This has implications for auto-detect also for some languages... if a language does not declare itself UTF8 aware then it shouldn't potentially claim credit for UTF8 identifiers, it'd be better if those fall to a language that knows how to identify them... although as things stand now I wonder if this is stacked against us since it'd be likely a non-UTF8 language would see MULTIPLE identifiers here (would the utf8s count as word boundaries (\b)?), which would definitely have some bearing on the discussion.

var ident_ascii[utf8]ident_ascii[utf8]ascii = 39;

Grrrrr. :-)

> "testȠtestȠbooger".match(/\b[a-z]+\b/g)
[ 'test', 'test', 'booger' ]

Though thankfully most languages don't match (and give relevance to) random identifiers... though some do (looking at Swift, etc)...
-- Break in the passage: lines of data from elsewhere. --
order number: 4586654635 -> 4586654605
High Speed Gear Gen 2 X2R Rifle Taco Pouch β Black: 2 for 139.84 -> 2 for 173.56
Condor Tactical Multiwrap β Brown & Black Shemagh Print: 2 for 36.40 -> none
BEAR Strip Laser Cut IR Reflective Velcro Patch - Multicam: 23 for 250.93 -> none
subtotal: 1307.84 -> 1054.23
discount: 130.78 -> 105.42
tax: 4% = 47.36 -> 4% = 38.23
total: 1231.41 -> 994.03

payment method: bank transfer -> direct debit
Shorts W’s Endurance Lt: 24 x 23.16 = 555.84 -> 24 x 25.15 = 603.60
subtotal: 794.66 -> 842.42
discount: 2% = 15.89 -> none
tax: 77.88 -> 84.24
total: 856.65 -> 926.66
joshgoebel · 2020-10-16T17:41:30Z

Dumping resources:

https://mathiasbynens.be/notes/es6-unicode-regex

klmr · 2020-10-16T17:56:09Z

@klmr Any thoughts on the C/C++ side of this?

Do I ever!

In fact, it’s backslashes again. The following is valid (if the compiler’s source character set supports it, I don’t think this is required):

#include <stdio.h>

int main(void) {
    int \u00e4 = 1;
    printf("%d\n", ä);
}

Oh, and we can also add R to the list of languages that definitely support Unicode identifiers.
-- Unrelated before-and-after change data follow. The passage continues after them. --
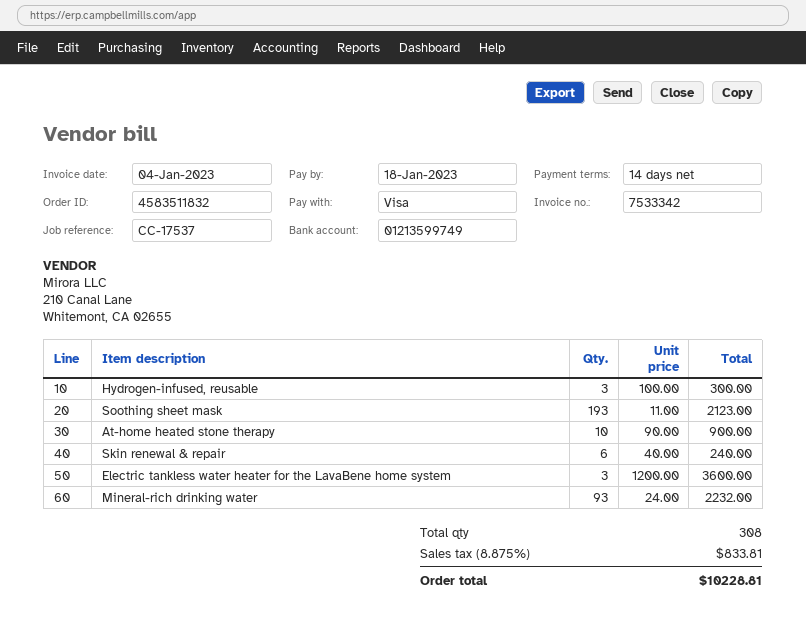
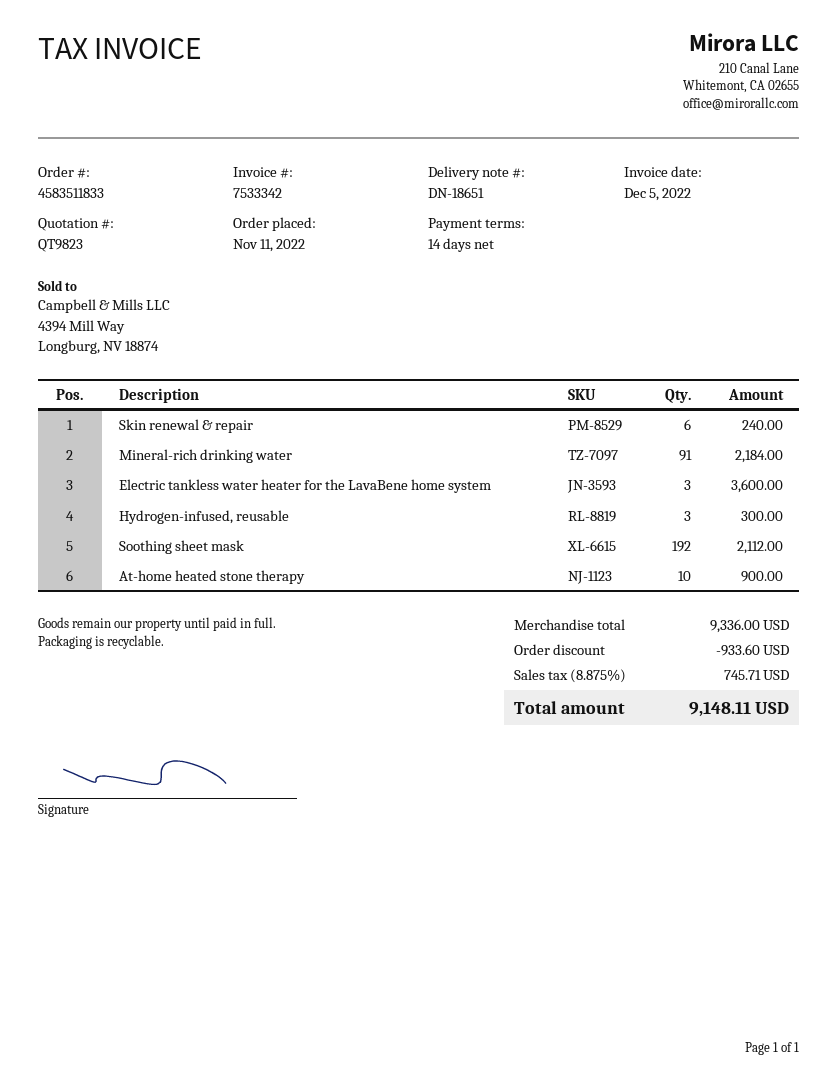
order number: 4583511832 -> 4583511833
invoice date: 2023-01-04 -> 2022-12-05
Soothing sheet mask: 193 for 2123.00 -> 192 for 2112.00
Mineral-rich drinking water: 93 for 2232.00 -> 91 for 2184.00
discount: none -> 933.60
tax: 8.875% = 833.81 -> 8.875% = 745.71
total: 10228.81 -> 9148.11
joshgoebel · 2020-10-16T18:07:03Z

I'm slating this for around 10.5+... perhaps switching to /u in 10.4 and seeing if that causes any problems in an of itself before looking into individual language (or whole mode) upgrades for the identifiers.

@EmNudge @klmr However if someone was interested in floating a "beta" version of this (to land in 10.4) for one or two of these languages I'd be open to that with a short-term _utf8_enable flag at the language level that would be used to turn on u mode (mode_compiler.js, line ~24-28). Again the idea being to flush out any issues we aren't thinking of before exposing the whole library.

That would allow us a "soft" pilot.

Removing bug as this is a feature request, the current behavior is intentional as UTF8 has not really been a big consideration.

Work toward #2756. Cleans up a lot of incorrect (unnecessary escaped) regex that would not compile with the `u` flag. After that makes some rather large performance improvements (with utf8 turned on at least) to `yaml` and `mipsasm`. It looks like the mipasm rules have been wrong all along... as far as I can determine they are intended to match a literal `.` (otherwise they are far too broad) but were matching any character - which seems to terribly slow down the whole grammar in `u` mode. The changes consisted largely of: - Most unescaped { and } - Lots of unneeded escapes for -, <, >, and others. - Converting strings to regex if it made them simpler, easier to read (editor syntax coloring)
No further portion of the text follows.